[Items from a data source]
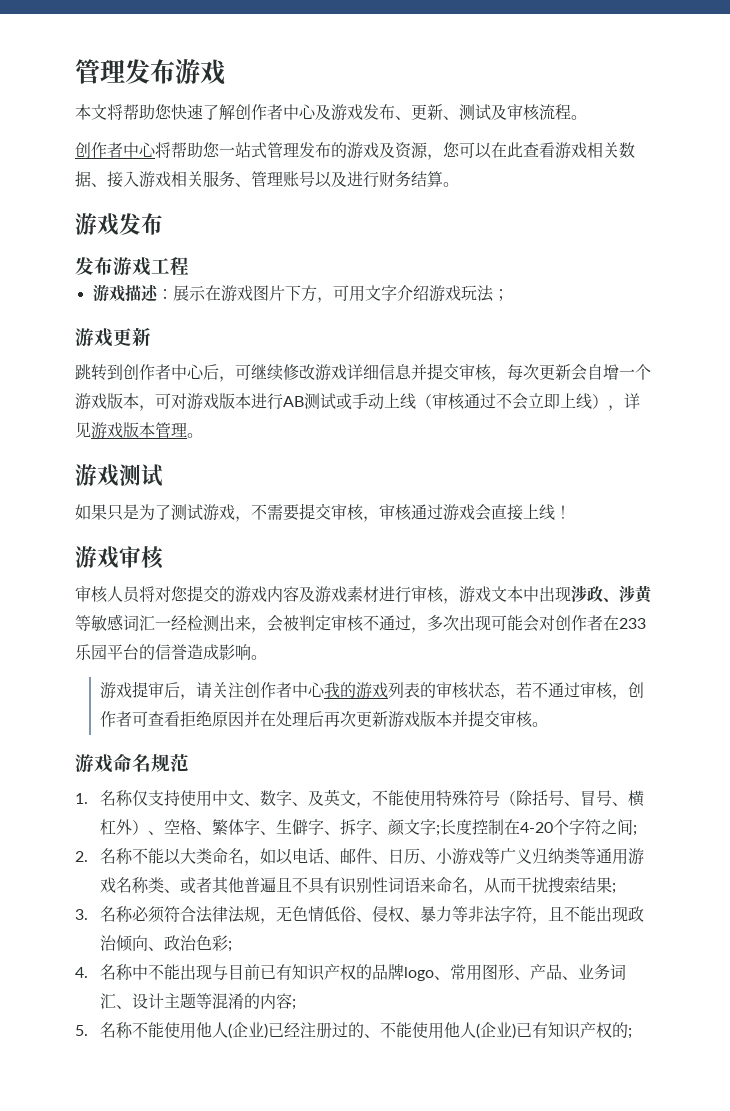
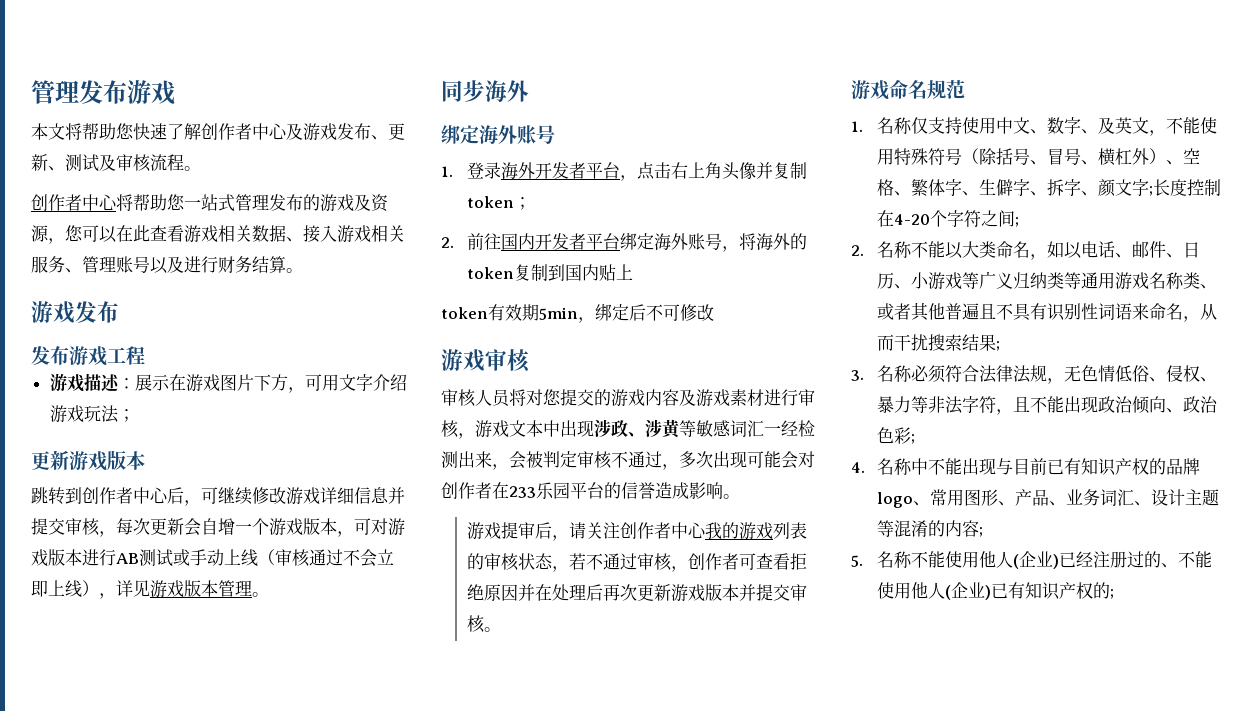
  游戏描述：展示在游戏图片下方，可用文字介绍游戏玩法；
- 游戏更新
+ 更新游戏版本
- 游戏测试
- 如果只是为了测试游戏，不需要提交审核，审核通过游戏会直接上线！
+ 同步海外
+ 绑定海外账号
+ 1.登录海外开发者平台，点击右上角头像并复制token；
+ 2.前往国内开发者平台绑定海外账号，将海外的token复制到国内贴上
+ token有效期5min，绑定后不可修改

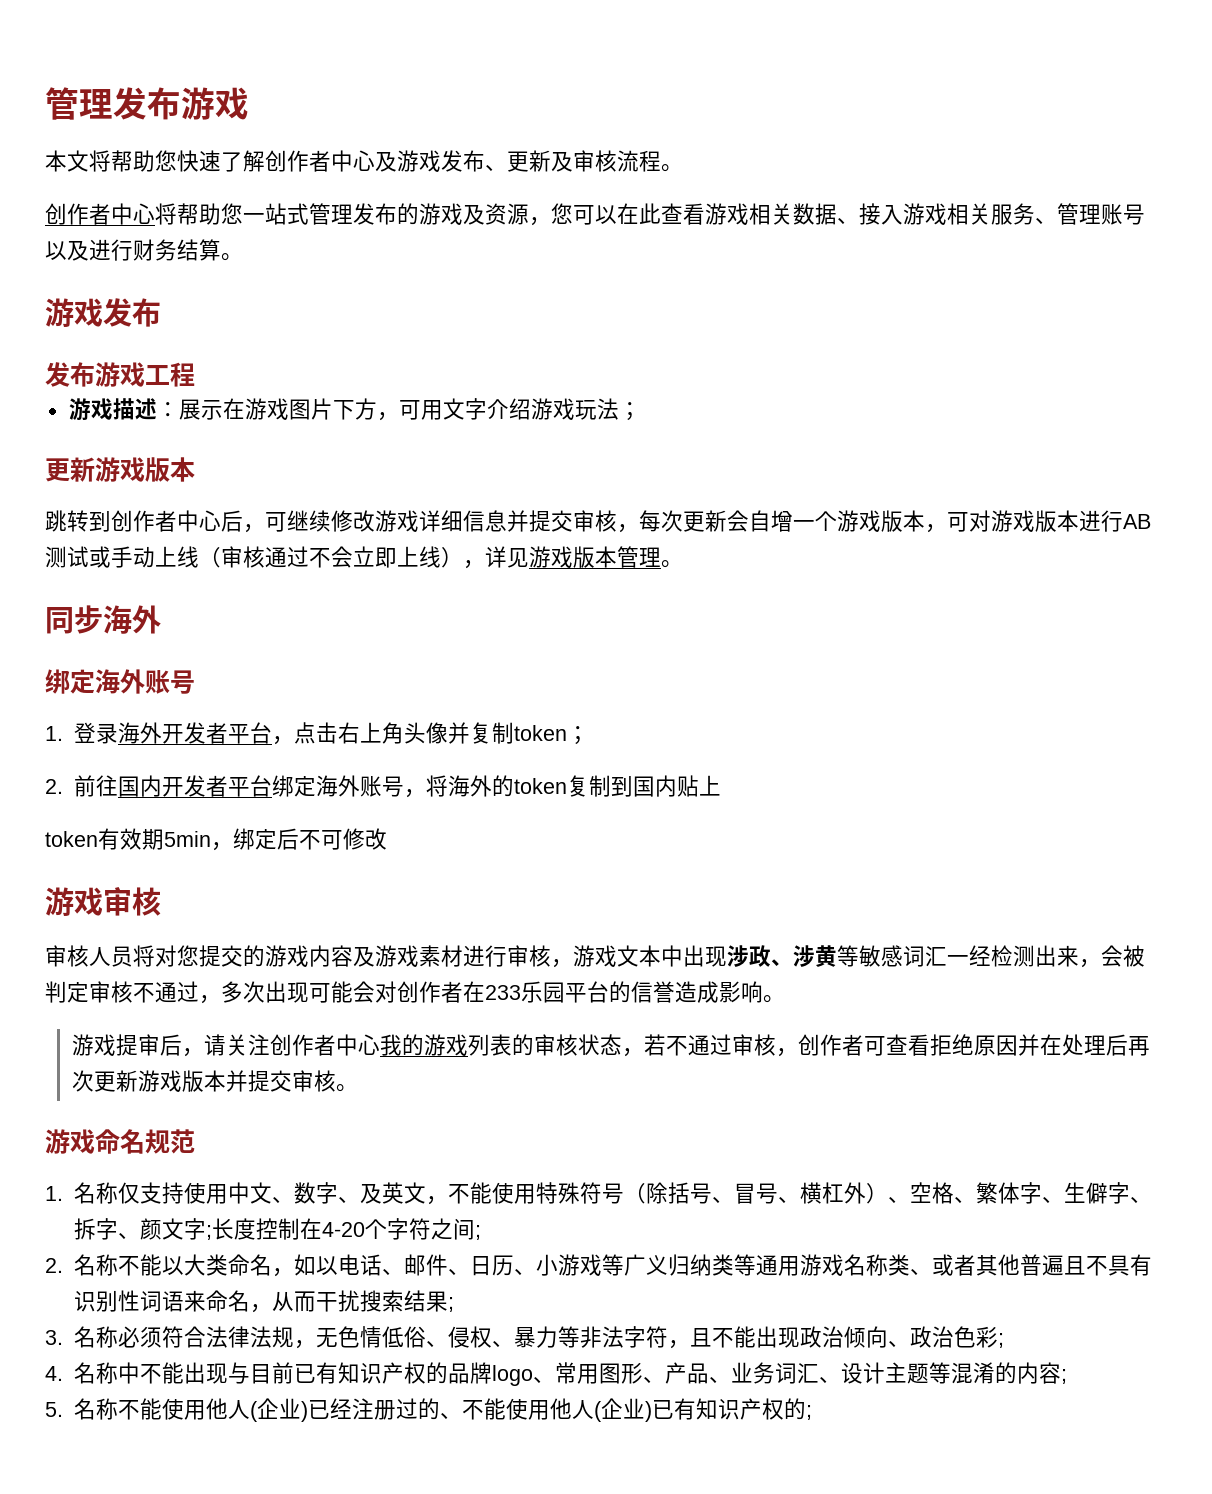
- 本文将帮助您快速了解创作者中心及游戏发布、更新、测试及审核流程。
+ 本文将帮助您快速了解创作者中心及游戏发布、更新及审核流程。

▶ [WHAT THIS TASK INVOLVES]:
Please retype the records above exactly, leaving every image out.

▶ [RESULT FOR THIS TASK]:
  游戏描述：展示在游戏图片下方，可用文字介绍游戏玩法；
- 游戏更新
+ 更新游戏版本
- 游戏测试
- 如果只是为了测试游戏，不需要提交审核，审核通过游戏会直接上线！
+ 同步海外
+ 绑定海外账号
+ 1.登录海外开发者平台，点击右上角头像并复制token；
+ 2.前往国内开发者平台绑定海外账号，将海外的token复制到国内贴上
+ token有效期5min，绑定后不可修改

- 本文将帮助您快速了解创作者中心及游戏发布、更新、测试及审核流程。
+ 本文将帮助您快速了解创作者中心及游戏发布、更新及审核流程。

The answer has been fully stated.